Excerpts from a dataset
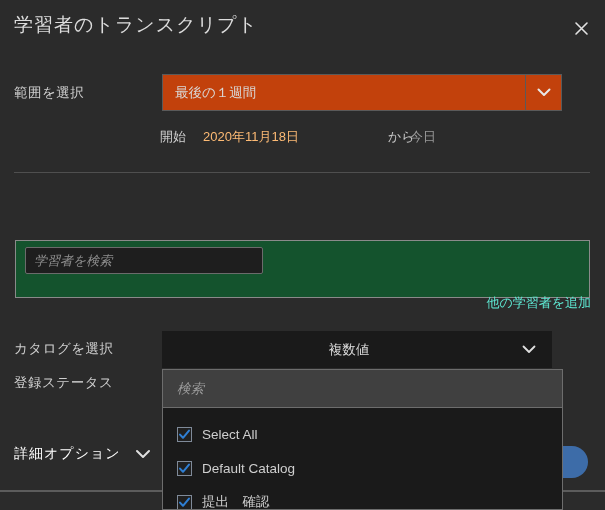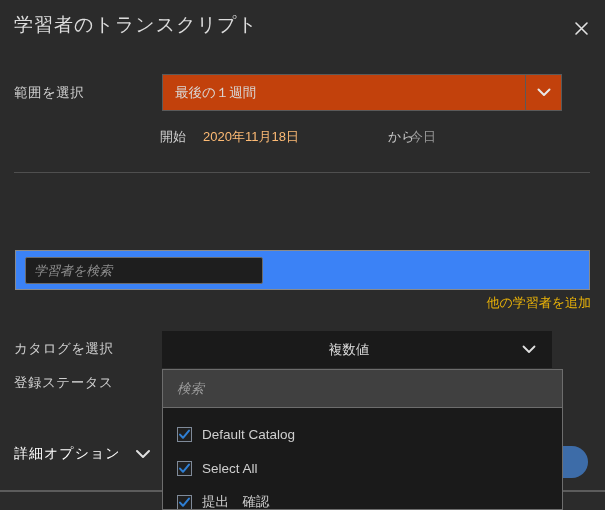--- a/index.html
+++ b/index.html
@@ -130,26 +130,26 @@
     top: 190px;
     font-size: 17px;
     color: #dcdcdc;
     letter-spacing: 0.6px;
     white-space: nowrap;
   }
 
   .learner-panel {
     position: absolute;
     left: 15px;
-    top: 250px;
+    top: 240px;
     width: 575px;
-    height: 40px;
+    height: 58px;
     border: 1px solid #8a8a8a;
     box-sizing: border-box;
-    background: #3b82f6;
+    background: #14532d;
   }
   .learner-input {
     position: absolute;
     left: 9px;
     top: 6px;
     width: 238px;
     height: 27px;
     background: #1e1e1e;
     border: 1px solid #6b6b6b;
     box-sizing: border-box;
@@ -165,21 +165,21 @@
     color: #8f8f8f;
     font-style: italic;
     opacity: 1;
   }
 
   .add-link {
     position: absolute;
     right: 14px;
     top: 294px;
     font-size: 13px;
-    color: #eab308;
+    color: #5eead4;
     white-space: nowrap;
     cursor: pointer;
   }
 
   
   .catalog-label { left: 14px; top: 340px; }
   .status-label  { left: 14px; top: 374px; }
 
   .catalog-select {
     position: absolute;
@@ -386,30 +386,30 @@
   <div class="dropdown-panel">
     <input class="dd-search" type="text" placeholder="検索" style="">
     <div class="dd-list">
 
       <div class="dd-item">
         <span class="cb">
           <svg width="13" height="13" viewBox="0 0 13 13" aria-hidden="true">
             <path d="M2 6.6 L5 9.8 L11 2.6" stroke="#2f7fd4" stroke-width="2" fill="none" stroke-linecap="round" stroke-linejoin="round"></path>
           </svg>
         </span>
-        <span class="dd-item-label">Default Catalog</span>
+        <span class="dd-item-label">Select All</span>
       </div>
 
       <div class="dd-item">
         <span class="cb">
           <svg width="13" height="13" viewBox="0 0 13 13" aria-hidden="true">
             <path d="M2 6.6 L5 9.8 L11 2.6" stroke="#2f7fd4" stroke-width="2" fill="none" stroke-linecap="round" stroke-linejoin="round"></path>
           </svg>
         </span>
-        <span class="dd-item-label">Select All</span>
+        <span class="dd-item-label">Default Catalog</span>
       </div>
 
       <div class="dd-item">
         <span class="cb">
           <svg width="13" height="13" viewBox="0 0 13 13" aria-hidden="true">
             <path d="M2 6.6 L5 9.8 L11 2.6" stroke="#2f7fd4" stroke-width="2" fill="none" stroke-linecap="round" stroke-linejoin="round"></path>
           </svg>
         </span>
         <span class="dd-item-label">提出　確認</span>
       </div>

▸ TO DO
Filter the records above, keeping each line that contains the word "background".

▸ FINAL ANSWER
-    background: #3b82f6;
+    background: #14532d;
     background: #1e1e1e;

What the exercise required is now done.